Старик с недоумением заглянул в лоток торговца, который почему-то оказался пуст. Купец ничего не продавал. Напротив, он сам покупал у населения всевозможные артефакты, найденные в руинах древних городов. Иногда случалось, что крестьяне, работая на земле, откапывали ценные вещи. Только в Кордосе полагалось немедленно сдать находки государству за весьма скромное вознаграждение. А здесь, выходит, этим занимаются все, кто пожелает. Вот и этот купец, путешествуя по стране, останавливается на денек в каждом городе и скупает предметы, которые ему принесут. Так что легенда Толлеуса о том, будто бы он приобрел начинку для своего жилета на олитонском рынке, ничуть не противоречила действительности.
Древние амулеты представляют интерес только для искусников. А это значит, что предприимчивый купец продает все прямиком в Кордос.
К сожалению, денег у Толлеуса совсем чуть-чуть, иначе можно было бы дать двойную цену и выкупить наиболее ценные образцы. Все же он поинтересовался расценками, но на удивление получил решительное:
– Рахим вещи продать – нет! Покупать – да!

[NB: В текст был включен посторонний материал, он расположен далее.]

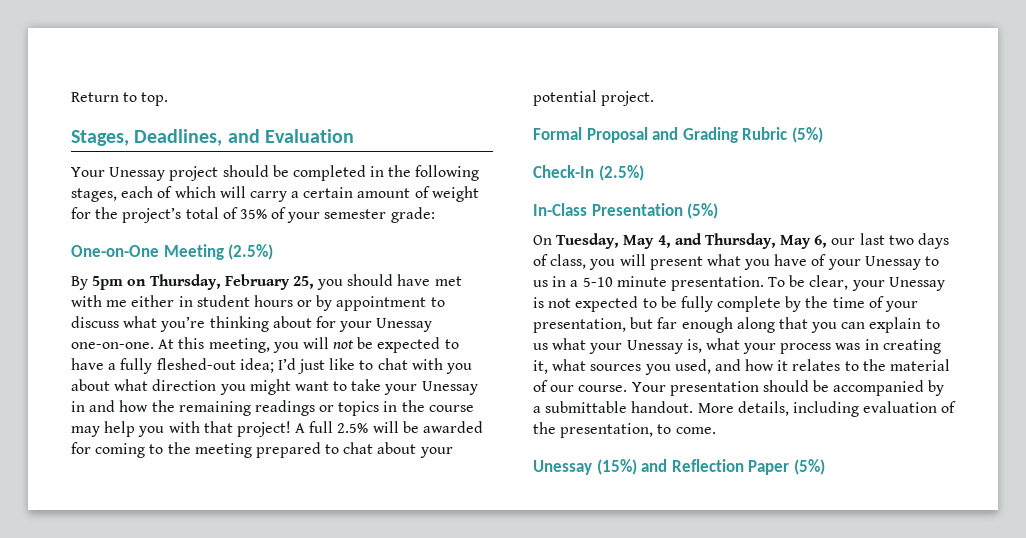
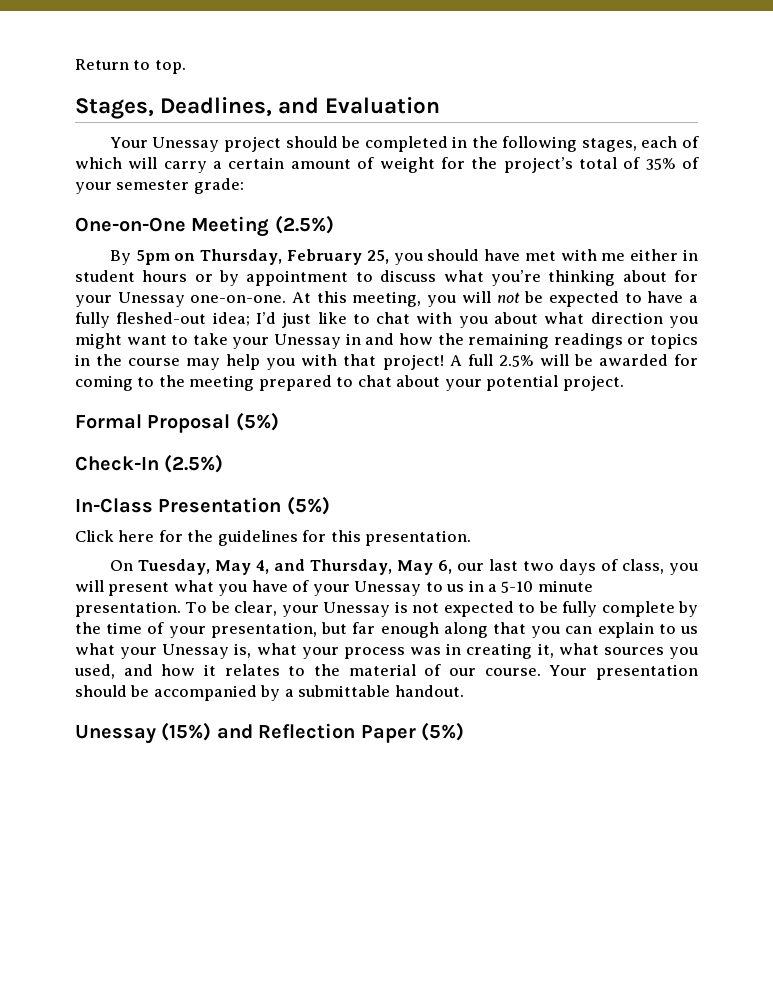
[652,127,788,143] and Grading Rubric -> (231, 423) none
(719, 211) none -> [75,530,472,546] // Click here for the guidelines for this presentation.
[697,401,957,417] [533,422,716,438] More details, including evaluation of the presentation, to come. -> (464, 691) none

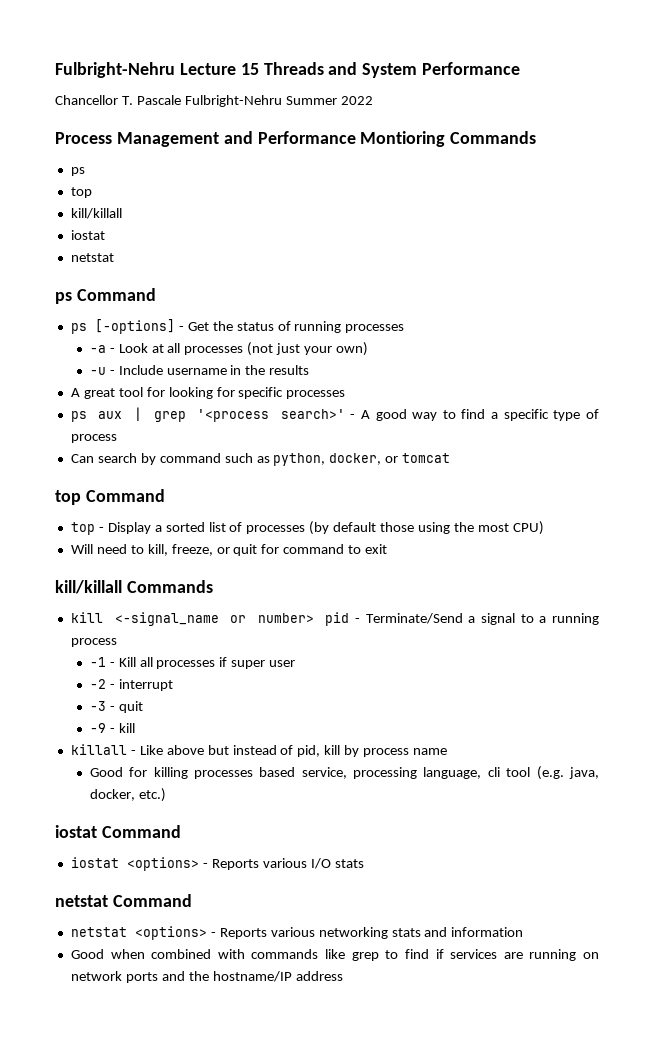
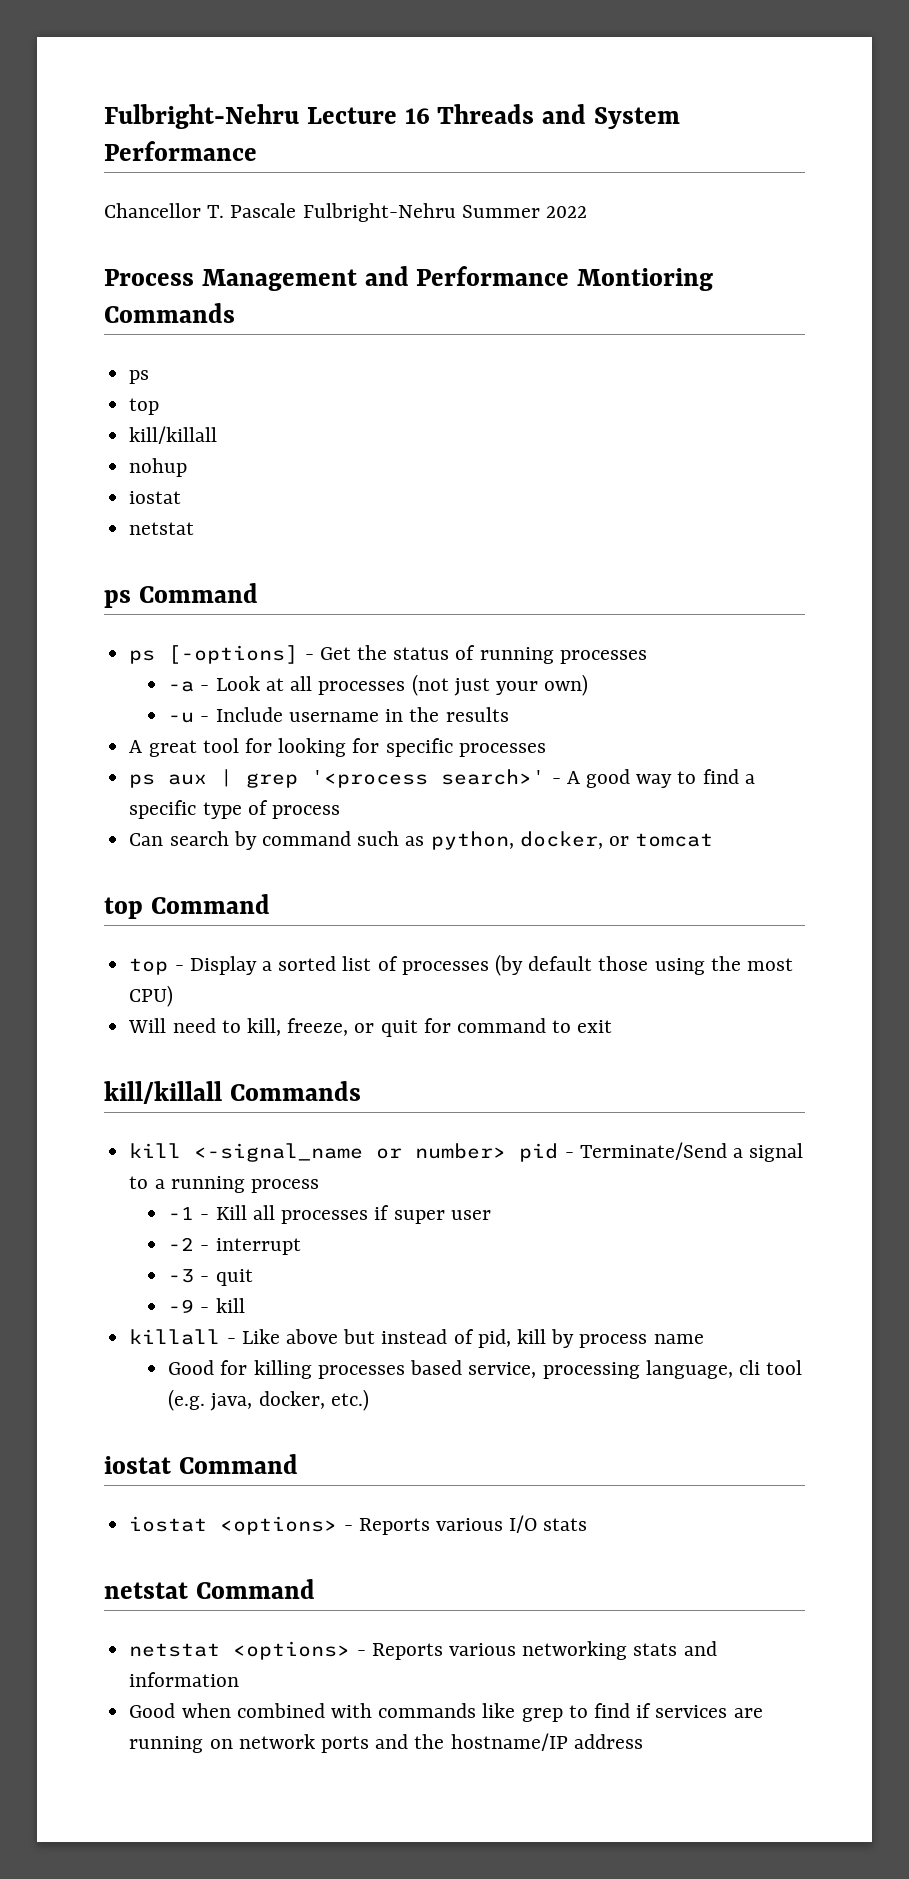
[240,63,259,75] 15 -> [404,108,430,124] 16
(122, 213) none -> [129,458,188,477] // nohup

Изъяснялся чужеземец неважно. Вроде бы язык тот же, но диалект совершенно незнакомый – смысл старик улавливал с трудом. Если Толлеус ничего не перепутал, торговец Рахим ни за что не желал расставаться со своими ископаемыми безделушками, хотя, судя по ауре, Искусство не практиковал. Чем он в таком случае собирался проверять подлинность находок, оставалось загадкой.
Однако по всему выходило, что странный путешественник скупал артефакты для себя, хотя зачем они ему, совершенно непонятно. Старик подступился с расспросами, но купец лишь недоуменно хлопал глазами, не понимая сути вопросов. Он явно прибыл откуда-то издалека. Несколько известных Толлеусу диалектов общего языка, на которых говорили в Кордосе, оказались чужестранцу также не знакомы, а по-даймонски он вообще не знал ни слова, хотя этот язык у торговцев использовался в качестве основного. Рахим в свой черед пробовал щебетать по-разному, но теперь уже бывший настройщик манонасосов виновато пожимал плечами. Самый первый диалект казался наиболее понятным, но этого явно было недостаточно для полноценного общения. Махнув на это дело рукой, Толлеус пошел своей дорогой, но его окликнули:
– Уважаемый, человека искать, деньги платить!
Старик обернулся и увидел, как купец показывает пальцем на небольшую дощечку со схематичным изображением головы человека и старательно нарисованными монетами под ним. Без толку продолжать этот тяжелый разговор, к тому же искусник никого не знал в Оробосе, чтобы предположить у себя важную информацию. Но все же он подошел: сейчас ему назовут имя и, возможно, покажут портрет. Просто повернуться и уйти было бы невежливо. Так что проще мельком взглянуть, чем пытаться объяснить, что он ничем не может помочь.